Por María José Bello N.
La directora argentina Lucía Puenzo vuelve a las pantallas con su segunda película, El niño pez, igualmente provocativa y original que la historia de un hermafrodita de su primer filme XXY (2007).
Inés Efrón y Mariela Vitale protagonizan esta coproducción argentino-española, basada en la novela homónima de Lucía Puenzo, que aborda la compleja relación de amor y pasión de dos jóvenes. Lala (Inés Efrón) es una chica de la clase alta argentina que está enamorada de su empleada doméstica, Guayi, quien es originaria de Paraguay pero ha pasado seis años trabajando en casa de Lala. Juntas idearán un plan para poder escapar e iniciar una vida en pareja, sólo que las cosas irán complicándose más de lo que pensaban.
El niño pez mezcla diferentes géneros: los episodios eróticos dan paso a un ambiente de misterio al más puro estilo de Saura en Cría cuervos, luego hay un viaje iniciático propio del road movie, elementos fantásticos, y un desenlace de película policial. La mezcla de registros le da un sello especial al filme; sin embargo, es también esta hibridación lo que le quita unidad a la historia, creándose distintos ritmos de narración.
Destaca la excelente dirección de actores. Las protagonistas salen airosas de la interpretación de uno de los temas menos abordados de la historia del cine: el amor entre mujeres. El tratamiento no es idealizado ni superficial, Puenzo representa con realismo las dificultades vividas por las protagonistas que están sumidas en un complicado ambiente familiar y terminan siendo víctimas de sus deseos y pasiones. Se trata, sin duda, de un tema tabú, que en este caso es enfrentado con sinceridad y madurez, de manera muy directa y dura, pero bella a la vez.
El incesto es otro tópico que la realizadora ha querido desarrollar en su filme: “Los vínculos incestuosos son tan comunes en Latinoamérica, la cantidad de casos son infinitos, están incluso aceptados, o se mantienen sotto voce, lamentablemente no son una rareza.
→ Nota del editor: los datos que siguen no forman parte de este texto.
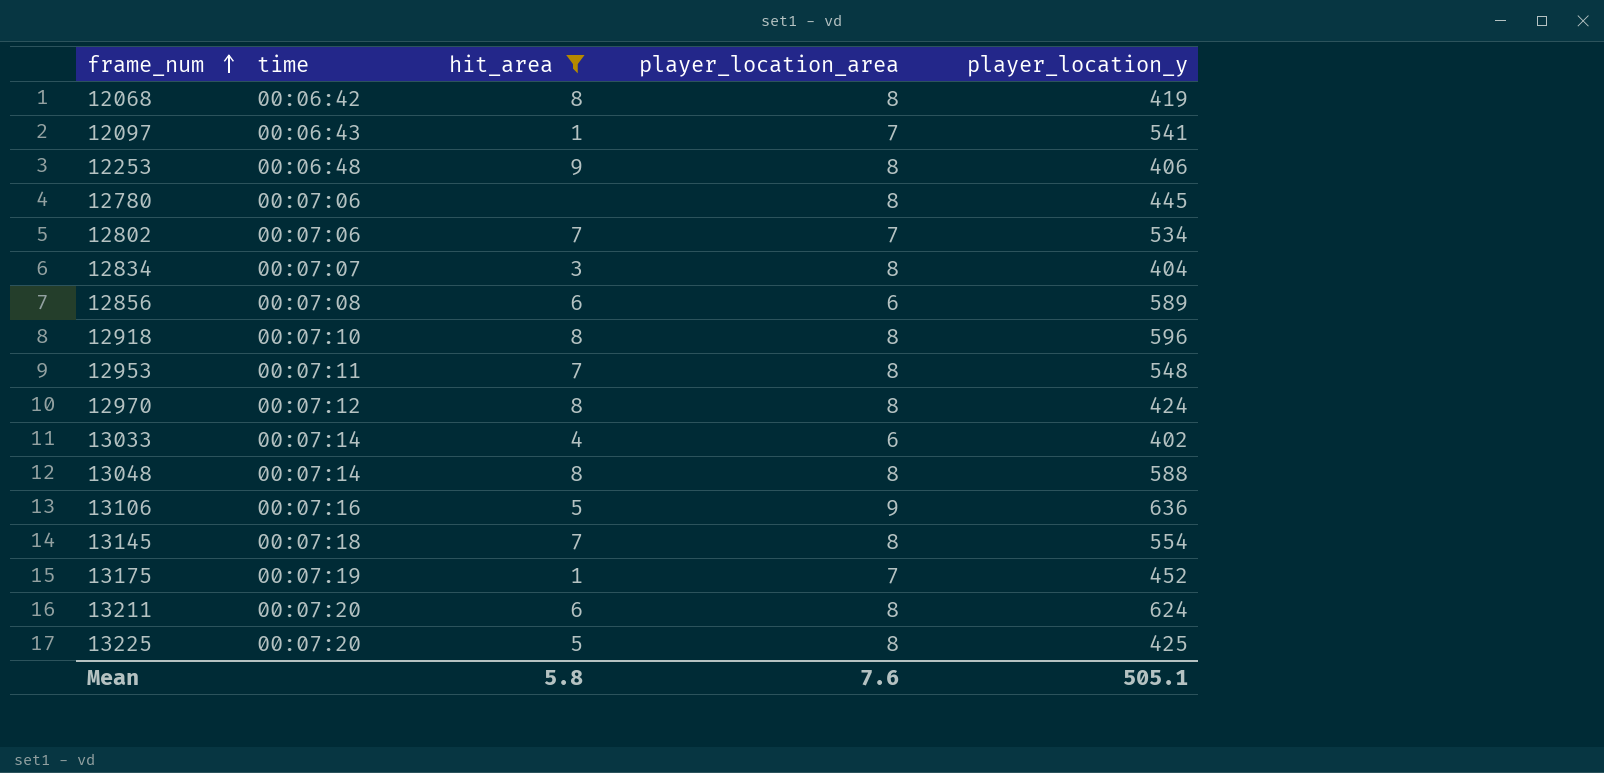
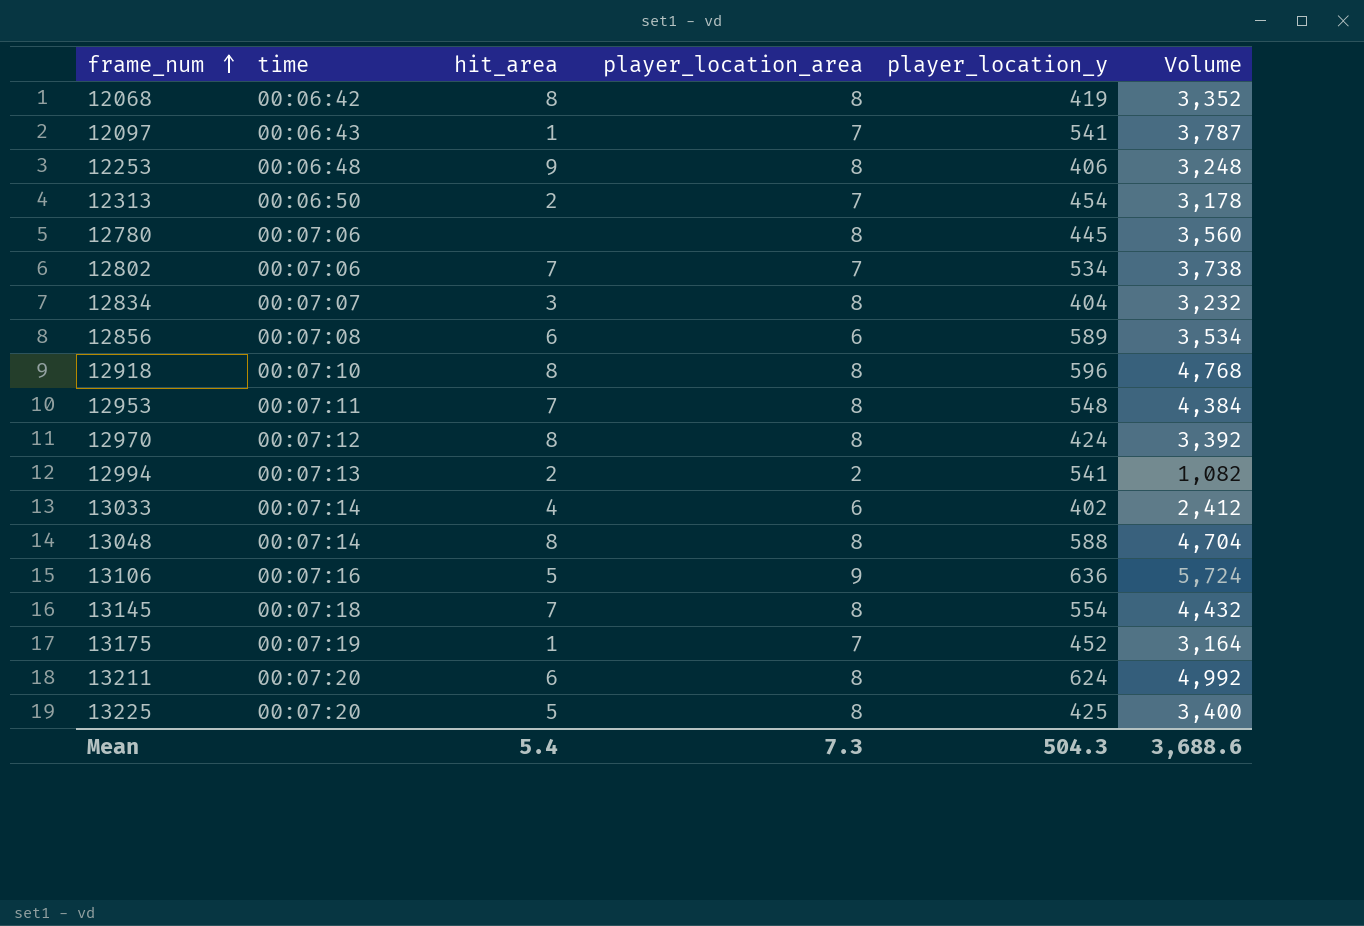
filter: hit_area != 2 -> none
column Volume | formula: none -> [player_location_area] * [player_location_y]
Mean | hit_area: 5.8 -> 5.4
Mean | player_location_area: 7.6 -> 7.3
Mean | player_location_y: 505.1 -> 504.3

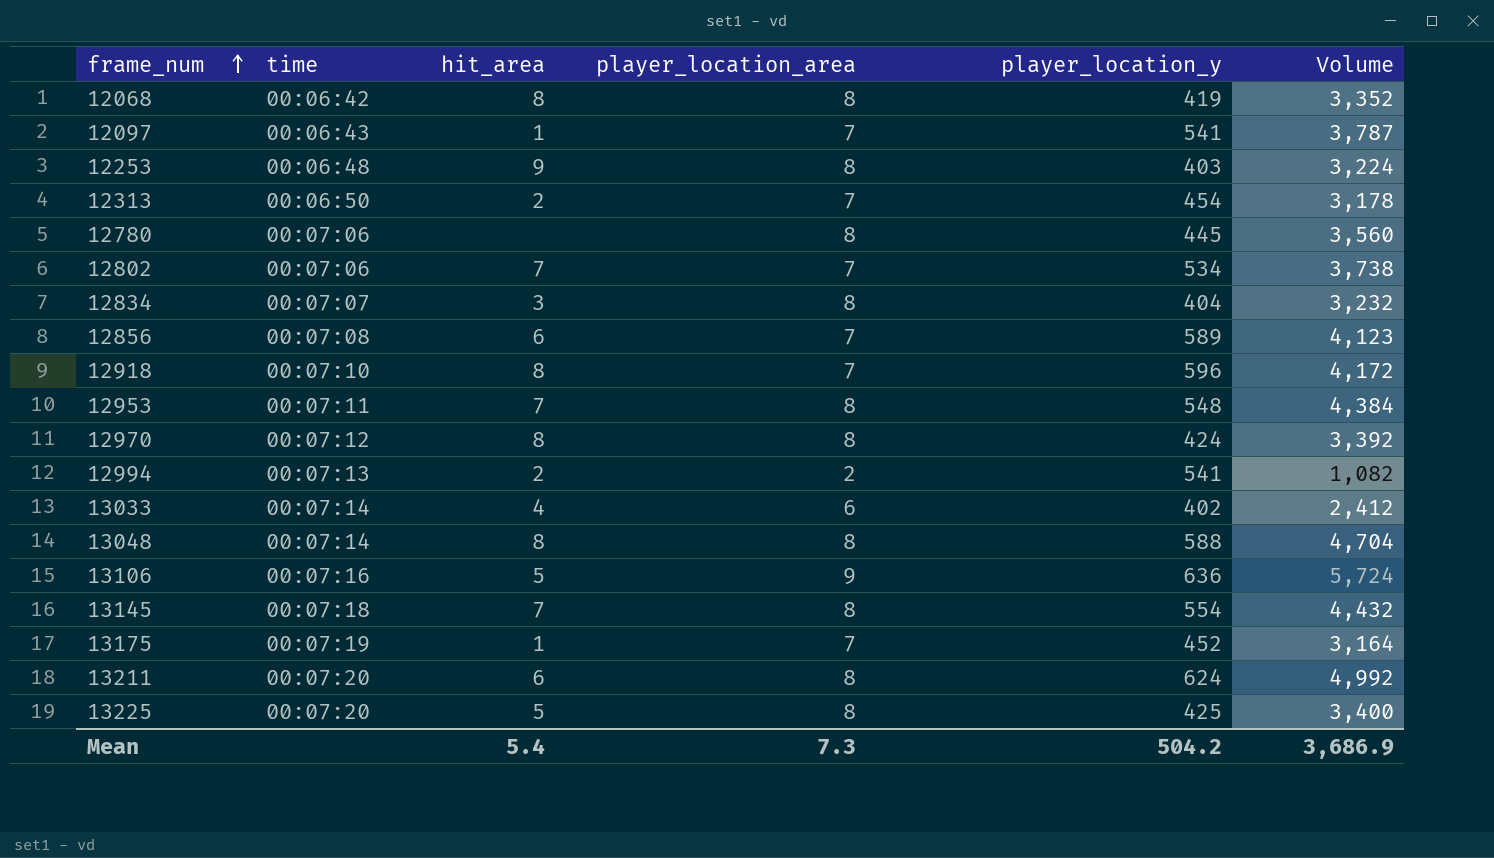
12253 | player_location_y: 406 -> 403
12253 | Volume: 3,248 -> 3,224
12856 | player_location_area: 6 -> 7
12856 | Volume: 3,534 -> 4,123
12918 | player_location_area: 8 -> 7
12918 | Volume: 4,768 -> 4,172
Mean | player_location_y: 504.3 -> 504.2
Mean | Volume: 3,688.6 -> 3,686.9

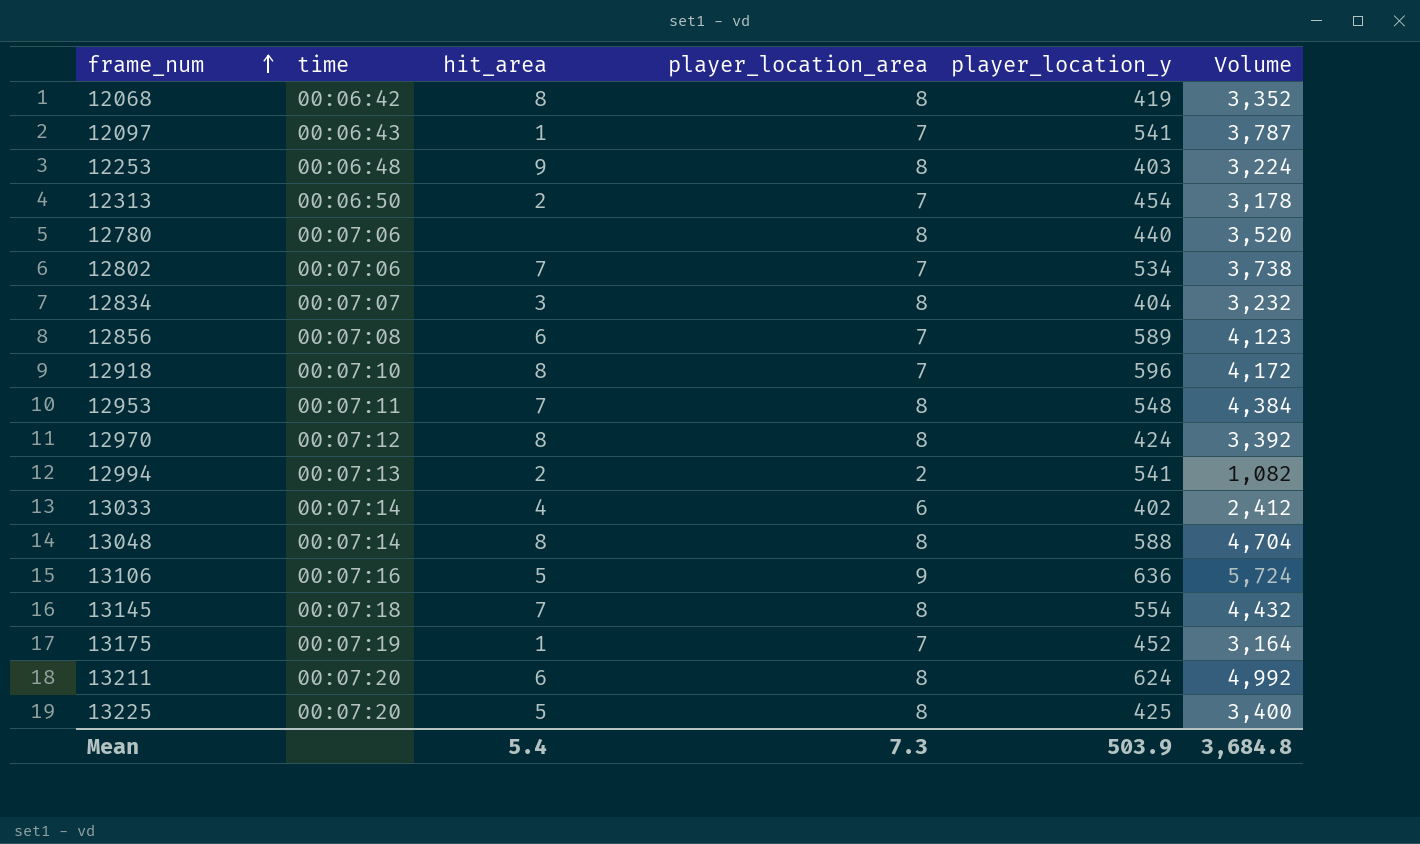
12780 | player_location_y: 445 -> 440
12780 | Volume: 3,560 -> 3,520
Mean | player_location_y: 504.2 -> 503.9
Mean | Volume: 3,686.9 -> 3,684.8

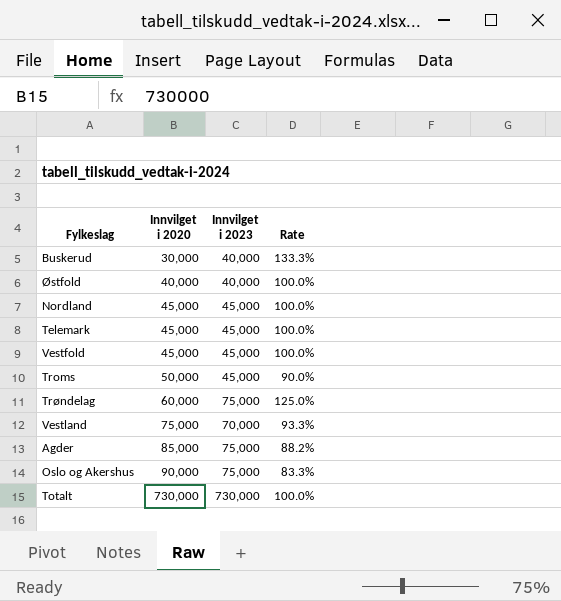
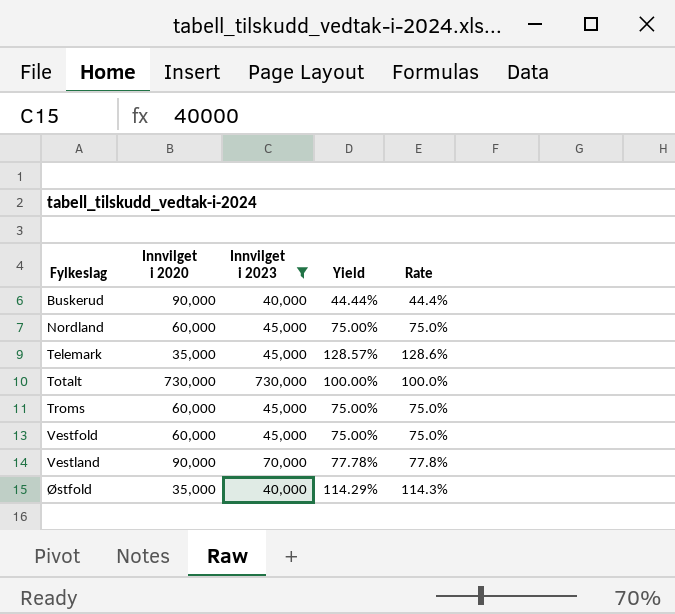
filter: none -> Innvilget i 2023 != 75,000
row order: Innvilget i 2020 ascending -> Fylkeslag ascending
column Yield | formula: none -> [Innvilget i 2023] / [Innvilget i 2020]
Buskerud | Innvilget i 2020: 30,000 -> 90,000
Buskerud | Rate: 133.3% -> 44.4%
Nordland | Innvilget i 2020: 45,000 -> 60,000
Nordland | Rate: 100.0% -> 75.0%
Telemark | Innvilget i 2020: 45,000 -> 35,000
Telemark | Rate: 100.0% -> 128.6%
Troms | Innvilget i 2020: 50,000 -> 60,000
Troms | Rate: 90.0% -> 75.0%
Vestfold | Innvilget i 2020: 45,000 -> 60,000
Vestfold | Rate: 100.0% -> 75.0%
Vestland | Innvilget i 2020: 75,000 -> 90,000
Vestland | Rate: 93.3% -> 77.8%
Østfold | Innvilget i 2020: 40,000 -> 35,000
Østfold | Rate: 100.0% -> 114.3%

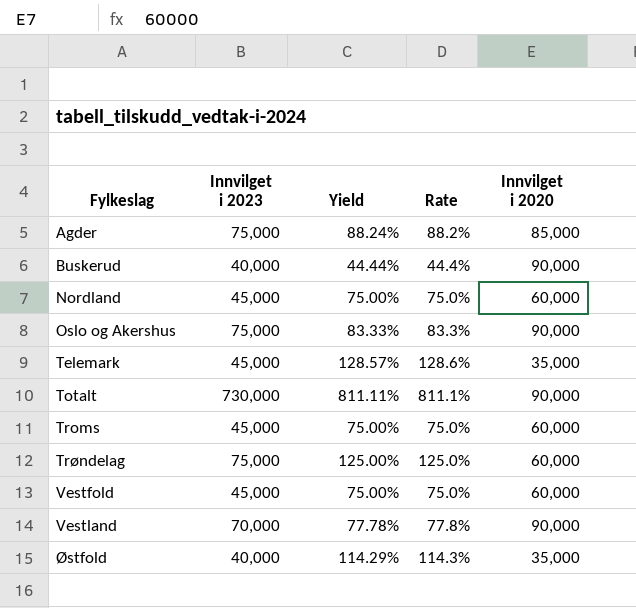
filter: Innvilget i 2023 != 75,000 -> none
column Innvilget i 2020 | position: 2 -> 5
Totalt | Yield: 100.00% -> 811.11%
Totalt | Rate: 100.0% -> 811.1%
Totalt | Innvilget i 2020: 730,000 -> 90,000

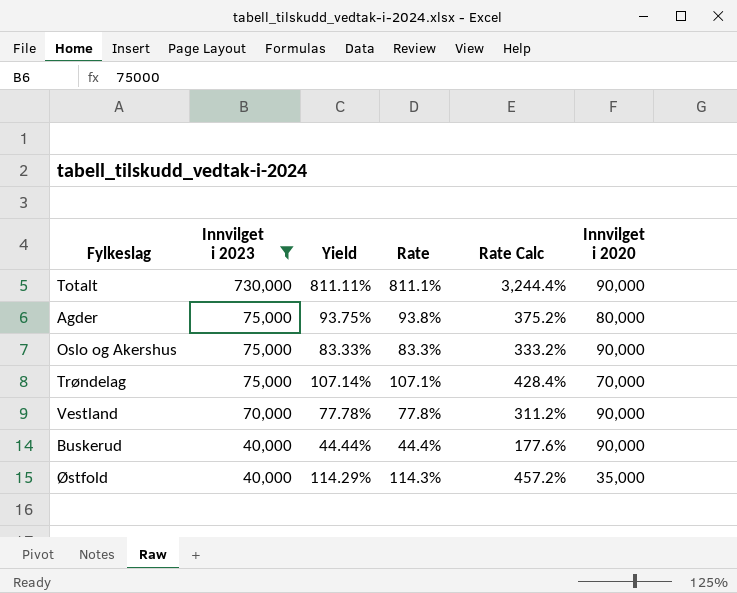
filter: none -> Innvilget i 2023 != 45,000
row order: Fylkeslag ascending -> Innvilget i 2023 descending
column Rate Calc | formula: none -> [Rate] * 4
Agder | Yield: 88.24% -> 93.75%
Agder | Rate: 88.2% -> 93.8%
Agder | Innvilget i 2020: 85,000 -> 80,000
Trøndelag | Yield: 125.00% -> 107.14%
Trøndelag | Rate: 125.0% -> 107.1%
Trøndelag | Innvilget i 2020: 60,000 -> 70,000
Es curioso que no se haya tratado más en el cine, salvo en pocos casos o de manera indirecta”, ha dicho Lucía Puenzo durante una entrevista con el periódico Clarín.
La arremetida de una generación de jóvenes realizadoras latinoamericanas parece estar renovando las temáticas del cine de la región, desarrollando una sensibilidad hacia los asuntos que a ellas les parecen importantes y que no habían sido suficientemente tratados por los hombres, o al menos no con el mismo punto de vista. La atracción erótica entre mujeres en el seno de un hogar ya la habíamos visto insinuada en La Ciénaga (2001) y en una escena de La mujer sin Cabeza (2001) de Lucrecia Martel, aunque de manera menos jugada que en la película de Puenzo; y el incesto es el tema que desencadena la acción en El Camino (2007), de la directora costarricense Ishtar Yasin, en que una niña, que es abusada por su abuelo, emprende la búsqueda de su madre junto a su hermano pequeño.
La presencia de protagonistas femeninas de origen indígena y la introducción de sus lenguas nativas en la trama de la historia, son elementos que también comienzan a repetirse. Nos encontramos frente a una búsqueda de las raíces de algunos personajes, como las empleadas domésticas, que aparecían antes con roles secundarios. Las directoras comienzan ahora a profundizar en su psicología y en su historia familiar. En Play (2005) de la chilena Alicia Scherson, la joven protagonista que cuida a un enfermo terminal es de origen mapuche y ha ido a Santiago a ganarse la vida. Y en La teta asustada (2009) de Claudia Llosa, Fausta, el personaje principal, entona canciones en lengua quechua mientras trabaja para una familia adinerada de Lima. En El niño pez, la Guayi arrulla melodías en guaraní y sueña con ser cantante en su lengua materna.
El origen indígena de una de las protagonistas de la película de Lucía Puenzo introduce ribetes mágicos en la historia que se cristalizan en la leyenda de un niño milagroso que habita al fondo de un lago, una historia que Guayi compartirá con Lala como una confesión.
“Creo que la presencia de la leyenda del niño pez en el lago, todo lo relacionado con el agua y lo que está por debajo de la superficie, está ligado más a lo emocional que a lo racional, es algo muy del mundo femenino. Y el encuentro de ellas dos es desde ese lugar, donde se les mezclan todo: su relación es erótica, maternal, amistosa”, ha explicado Lucía Puenzo.
El agua, como elemento simbólico y lugar de encuentro cobra una gran importancia en la historia. Es el hábitat de la leyenda del niño pez, que es un secreto de ambas, pero es también un espacio de comunión física: la bañera de la casa es un refugio para las jóvenes, un remanso de intimidad y protección, aislado de los demás.